• _Required action_
Each line of the listing that contains the word "Listens" is to be copied.

• _Data_
****************

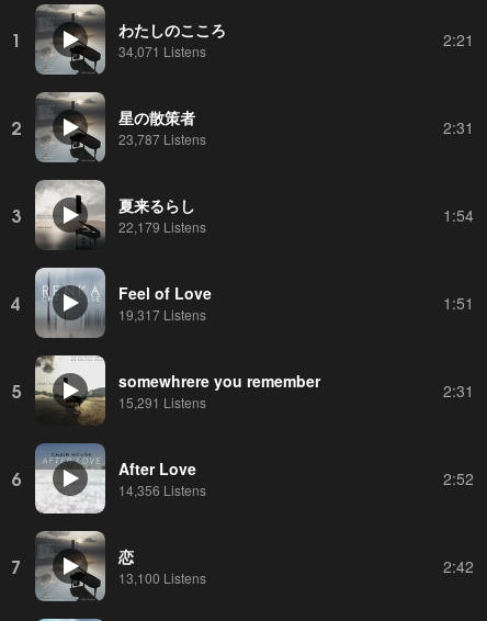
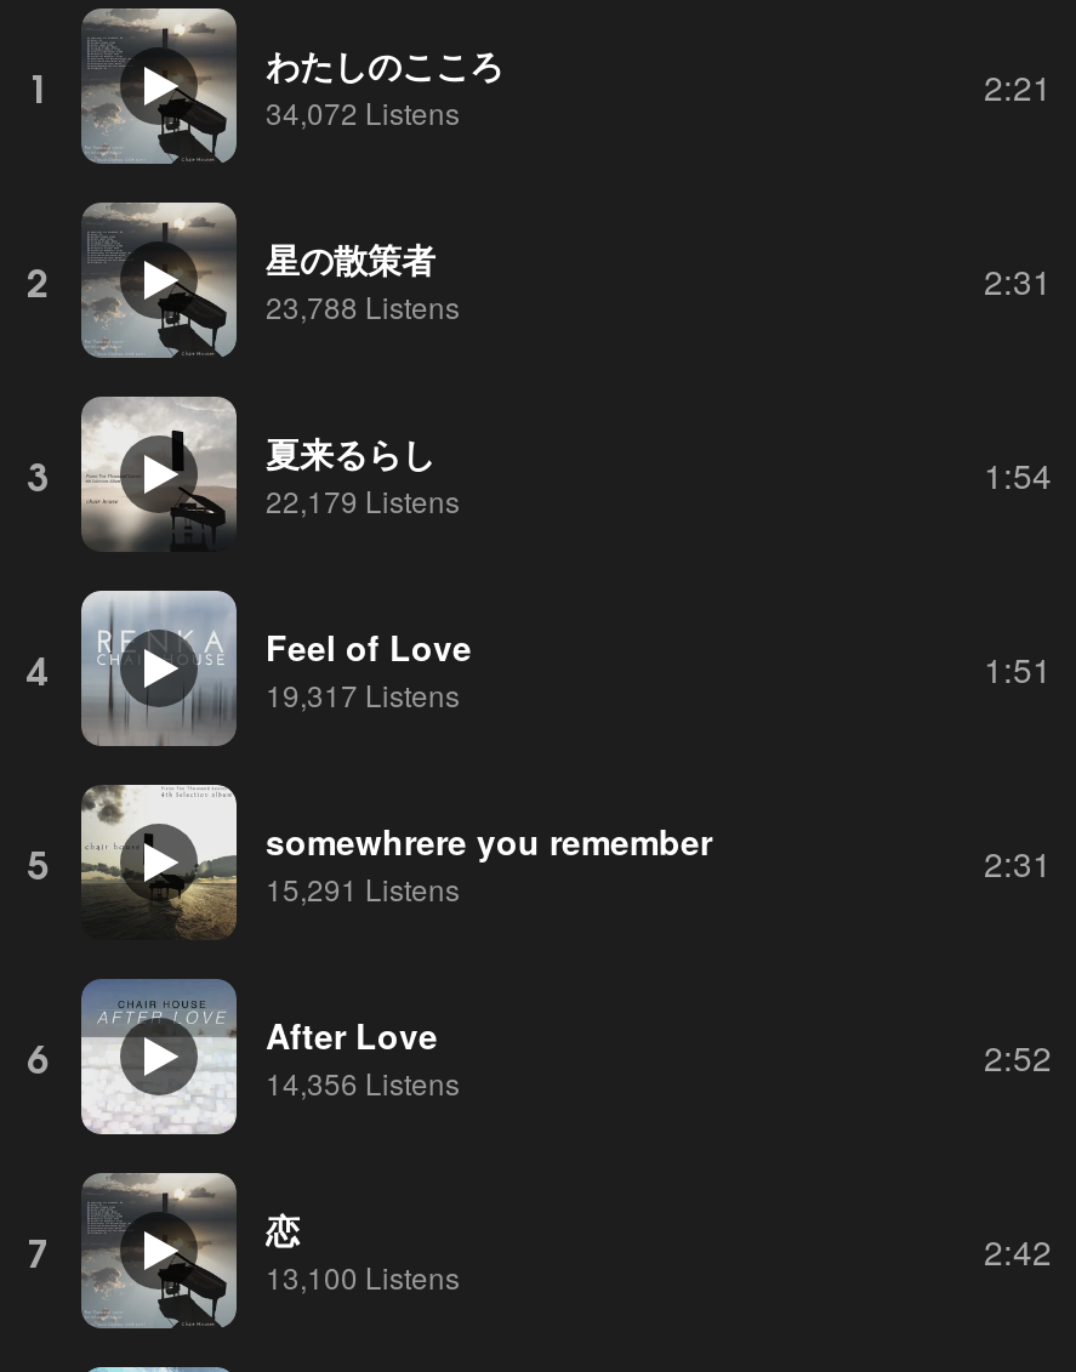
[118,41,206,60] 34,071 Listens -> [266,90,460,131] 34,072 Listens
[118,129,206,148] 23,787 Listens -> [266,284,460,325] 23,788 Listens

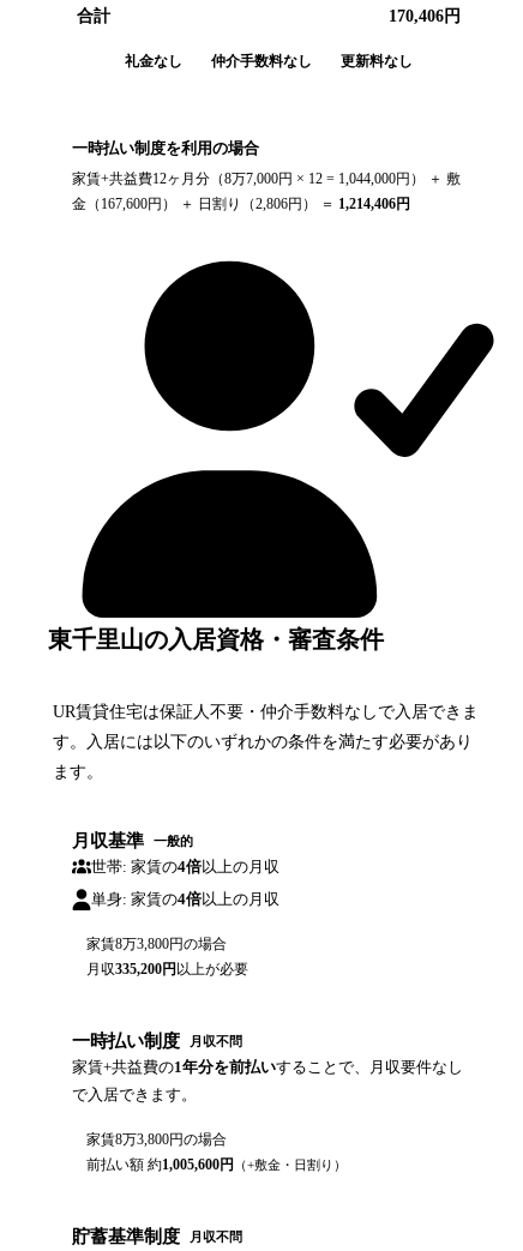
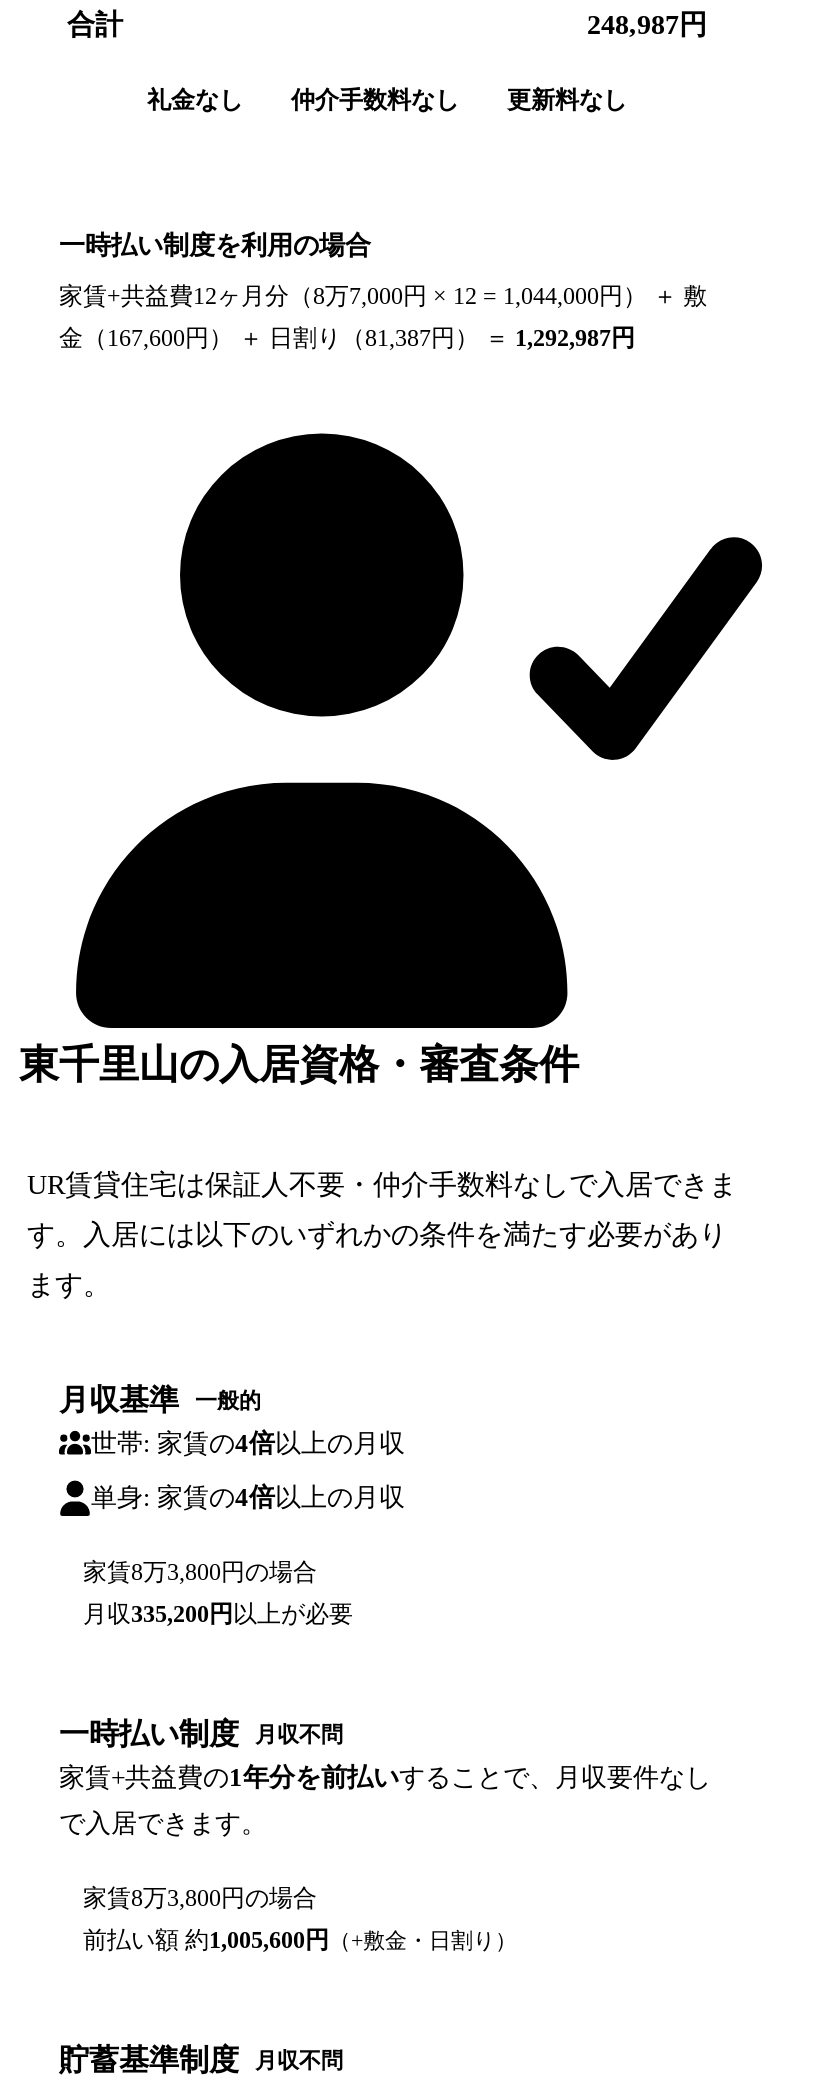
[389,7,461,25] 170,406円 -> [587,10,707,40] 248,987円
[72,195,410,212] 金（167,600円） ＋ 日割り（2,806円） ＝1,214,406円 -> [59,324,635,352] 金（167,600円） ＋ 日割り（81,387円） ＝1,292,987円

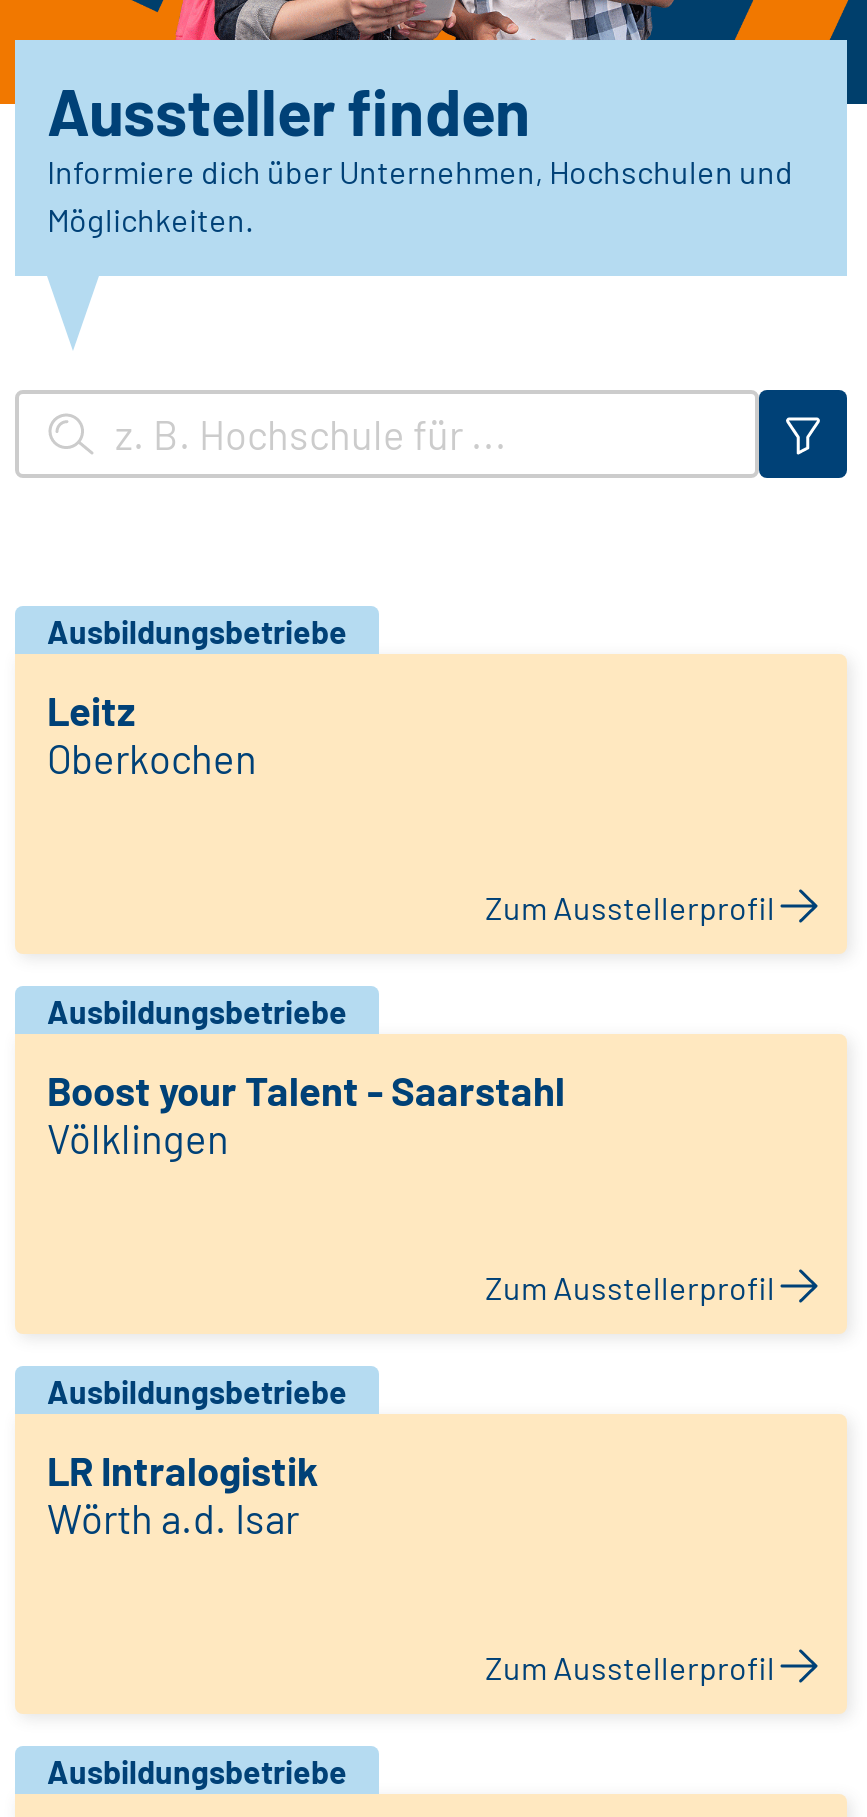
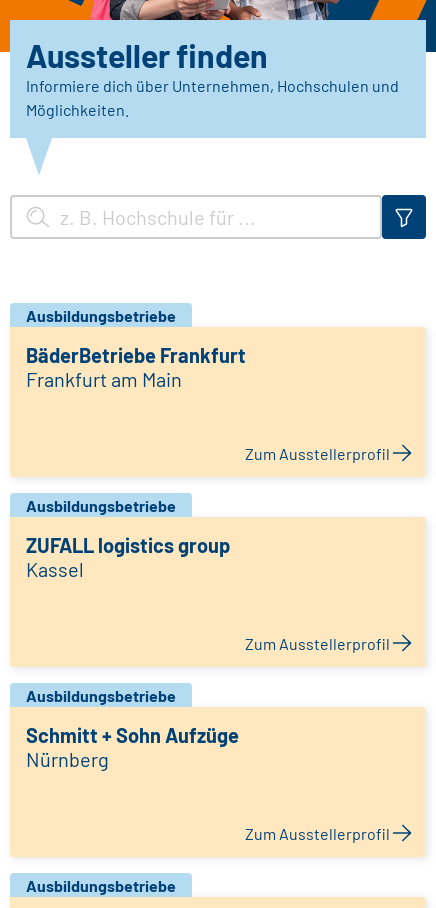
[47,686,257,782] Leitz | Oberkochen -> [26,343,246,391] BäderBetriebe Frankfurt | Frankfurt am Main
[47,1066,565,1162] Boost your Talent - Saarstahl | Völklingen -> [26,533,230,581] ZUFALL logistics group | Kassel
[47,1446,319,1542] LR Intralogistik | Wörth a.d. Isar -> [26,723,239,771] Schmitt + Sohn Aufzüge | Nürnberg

****************

• _Answer space_
[118,41,206,60] 34,071 Listens -> [266,90,460,131] 34,072 Listens
[118,129,206,148] 23,787 Listens -> [266,284,460,325] 23,788 Listens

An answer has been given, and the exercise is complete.